═══ ENTRIES SHOWN ═══
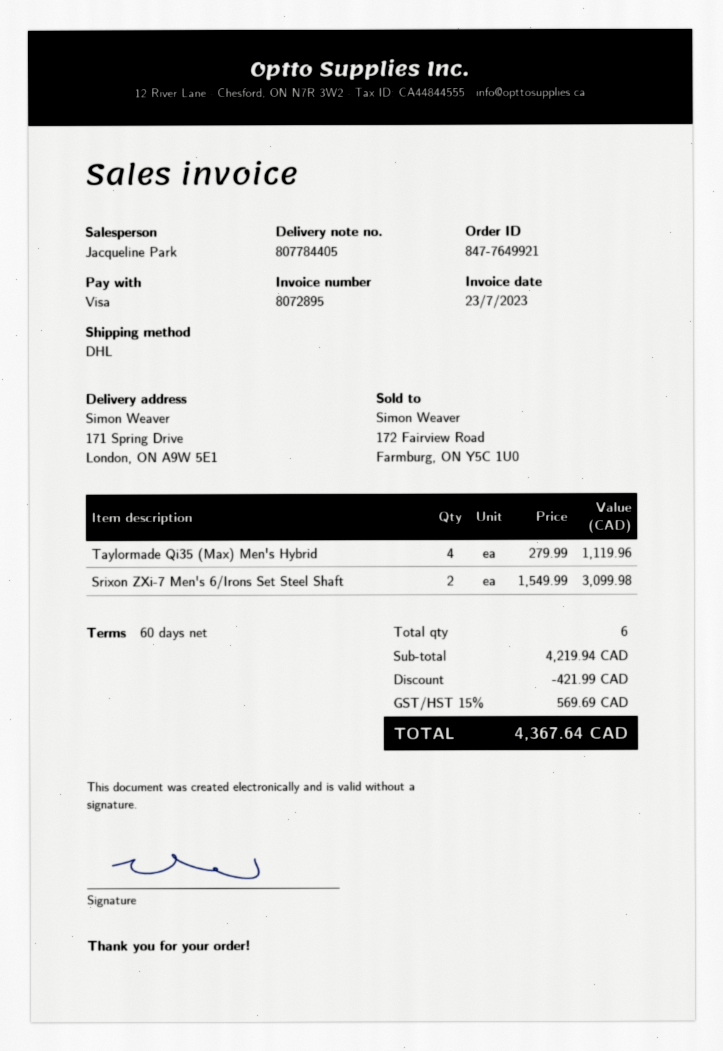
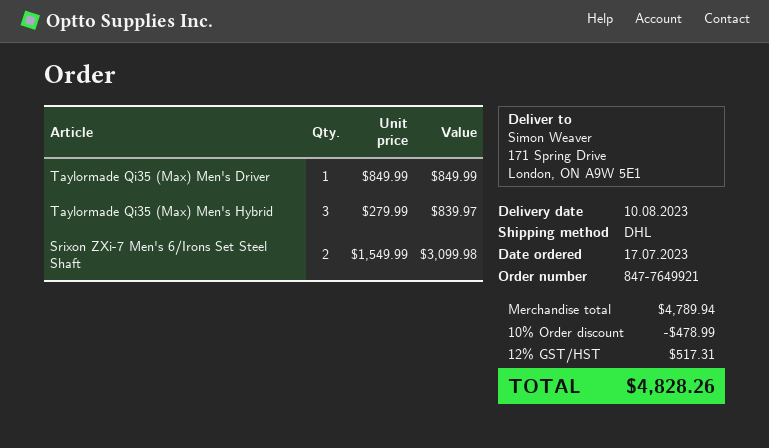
Taylormade Qi35 (Max) Men's Hybrid: 4 x 279.99 = 1119.96 -> 3 x 279.99 = 839.97
Taylormade Qi35 (Max) Men's Driver: none -> 1 x 849.99 = 849.99
subtotal: 4219.94 -> 4789.94
discount: 421.99 -> 478.99
tax: 15% = 569.69 -> 12% = 517.31
total: 4367.64 -> 4828.26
═══
HOW TO COMPLETE THIS TASK ::
The data above should be repeated exactly, minus any pictures.

ANSWER BOX ::
Taylormade Qi35 (Max) Men's Hybrid: 4 x 279.99 = 1119.96 -> 3 x 279.99 = 839.97
Taylormade Qi35 (Max) Men's Driver: none -> 1 x 849.99 = 849.99
subtotal: 4219.94 -> 4789.94
discount: 421.99 -> 478.99
tax: 15% = 569.69 -> 12% = 517.31
total: 4367.64 -> 4828.26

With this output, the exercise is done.